**Work to be completed**
Copy out again, unchanged, the line that contains "a: -> [296,325,487,346]" and every line after it down to the last line of the data.

[Exercise material Boundary: Start]

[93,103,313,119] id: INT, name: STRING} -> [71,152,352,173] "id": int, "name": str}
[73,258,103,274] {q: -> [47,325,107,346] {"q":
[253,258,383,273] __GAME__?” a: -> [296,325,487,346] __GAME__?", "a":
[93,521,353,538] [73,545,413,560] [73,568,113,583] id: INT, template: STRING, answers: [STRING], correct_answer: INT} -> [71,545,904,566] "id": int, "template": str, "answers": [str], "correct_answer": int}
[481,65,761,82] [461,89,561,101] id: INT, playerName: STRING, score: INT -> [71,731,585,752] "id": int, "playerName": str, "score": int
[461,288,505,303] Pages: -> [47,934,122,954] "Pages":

[Exercise material Boundary: End]

**Problem solution**
[253,258,383,273] __GAME__?” a: -> [296,325,487,346] __GAME__?", "a":
[93,521,353,538] [73,545,413,560] [73,568,113,583] id: INT, template: STRING, answers: [STRING], correct_answer: INT} -> [71,545,904,566] "id": int, "template": str, "answers": [str], "correct_answer": int}
[481,65,761,82] [461,89,561,101] id: INT, playerName: STRING, score: INT -> [71,731,585,752] "id": int, "playerName": str, "score": int
[461,288,505,303] Pages: -> [47,934,122,954] "Pages":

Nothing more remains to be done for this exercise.